Il dibattito in Aula
«Si tratta di una modalità semplice ed efficace – ha spiegato il Capogruppo Stefano Aggravi –: niente barriere fisiche, con pagamento automatico per gli utenti registrati o, in alternativa, entro 72 ore sul sito della società concessionaria. Abbiamo chiesto al Governo se questo modello sia mai stato preso in considerazione nella redazione del Piano regionale dei trasporti o in altre sedi di programmazione, e se vi siano state interlocuzioni con Rav, Sav, Anas o Ministero per valutarne la fattibilità in Valle, in particolare sull’A5 e nei pressi dei trafori internazionali».
Il Presidente della Regione, Renzo Testolin, ha riconosciuto l’interesse della proposta, pur evidenziando le complessità di un’eventuale applicazione sulle tratte già esistenti, dove andrebbero smantellati i caselli e affrontate le interconnessioni con tratti tradizionali.
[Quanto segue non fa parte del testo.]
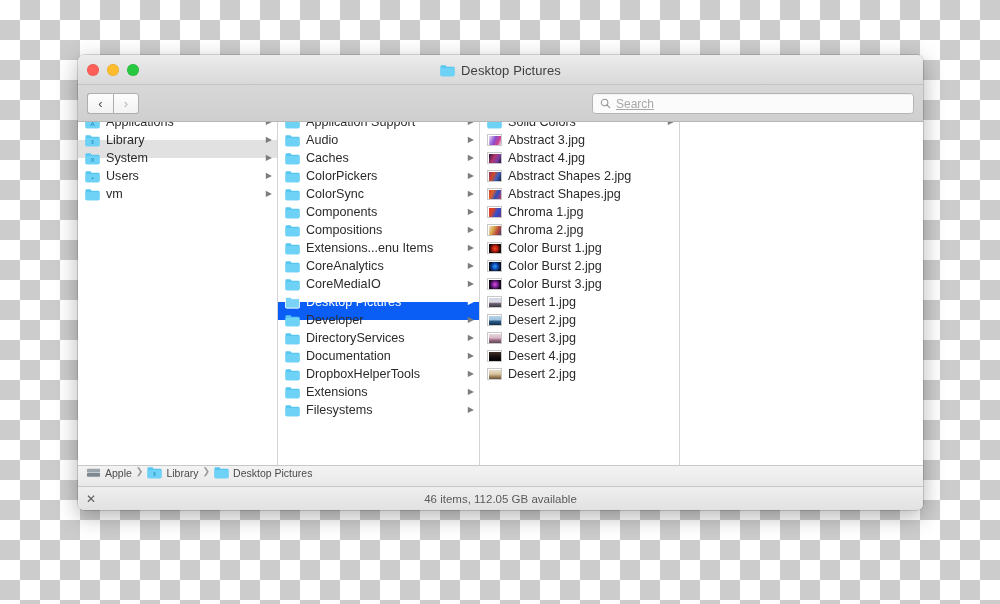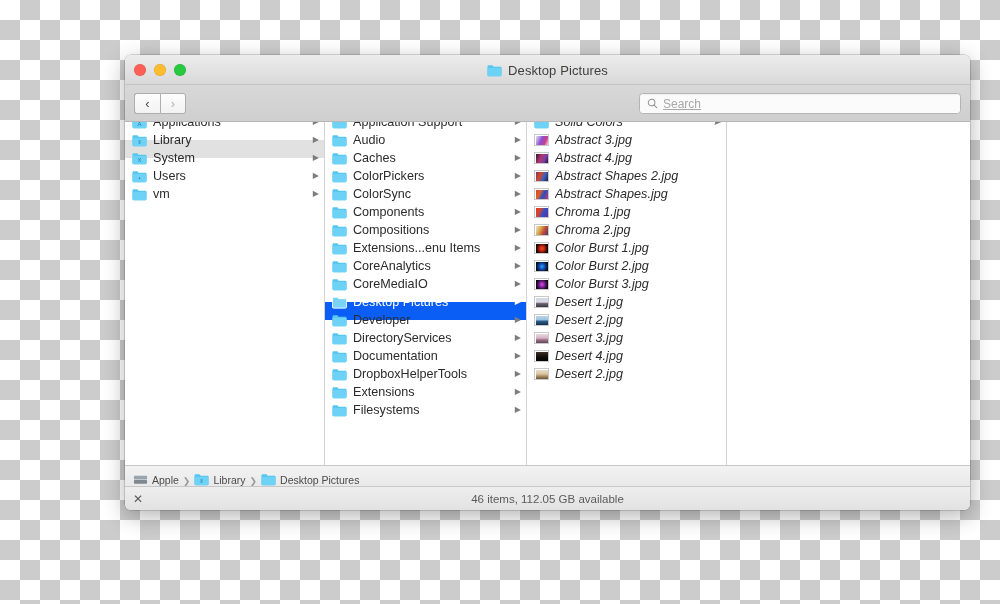--- a/index.html
+++ b/index.html
@@ -28,21 +28,20 @@
     left: 78px;
     top: 55px;
     width: 845px;
     height: 455px;
     background: #ffffff;
     border-radius: 6px;
     box-shadow: 0 6px 22px rgba(0,0,0,0.30), 0 0 0 0.5px rgba(0,0,0,0.28);
     overflow: hidden;
     display: flex;
     flex-direction: column;
-    margin-left: 47px;
   }
 
   
   .titlebar {
     height: 30px;
     background: linear-gradient(to bottom, #ececec 0%, #d9d9d9 100%);
     border-bottom: 0.5px solid #c3c3c3;
     position: relative;
     flex: 0 0 auto;
   }
@@ -130,21 +129,21 @@
   }
   .col {
     height: 100%;
     overflow: hidden;
     border-right: 0.5px solid #d4d4d4;
     position: relative;
     background: #fff;
   }
   .col.c1 { width: 200px; }
   .col.c2 { width: 202px; }
-  .col.c3 { width: 200px; font-style: italic; }
+  .col.c3 { width: 200px; }
   .col.c4 { flex: 1 1 auto; border-right: none; }
 
   .row {
     height: 15px;
     display: flex;
     align-items: center;
     padding: 0 5px 18px 7px;
     gap: 6px;
     font-size: 12.6px;
     color: #2b2b2b;
@@ -178,21 +177,21 @@
     display: block;
     width: 100%; height: 100%;
   }
 
   
   .pathbar {
     height: 21px;
     background: linear-gradient(to bottom, #f3f3f3, #e9e9e9);
     border-top: 0.5px solid #c8c8c8;
     display: flex;
-    align-items: flex-end;
+    align-items: flex-start;
     padding: 0 8px;
     gap: 4px;
     font-size: 10.5px;
     color: #4a4a4a;
     flex: 0 0 auto;
   }
   .crumb { display: flex; align-items: center; gap: 4px; }
   .sep { color: #9a9a9a; font-size: 9px; }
Ha ricordato, inoltre, che in Francia la società Atmb ha avviato un percorso verso il flusso libero, con l’obiettivo di estenderlo all’intero territorio nazionale entro quindici anni, e che a livello italiano alcune sperimentazioni sono in corso, come quella nell’area metropolitana di Napoli.
«L’obiettivo rimane quello di decongestionare l’asse stradale e ridurre l’impatto ambientale – ha ribadito Aggravi –. Sappiamo che i percorsi autorizzativi sono complessi, ma speriamo che anche la Valle d’Aosta possa diventare un laboratorio per nuove soluzioni. Questo sarebbe solo il primo passo: resta aperta la partita fondamentale della riduzione dei pedaggi, tanto necessaria quanto difficile da ottenere».
In sintesi
Con l’interpellanza, RV ha quindi rilanciato il dibattito su un sistema che potrebbe migliorare la fluidità della circolazione, diminuire l’inquinamento e aprire a politiche tariffarie dedicate ai residenti valdostani, oggi penalizzati da uno dei livelli di pedaggio più alti d’Europa.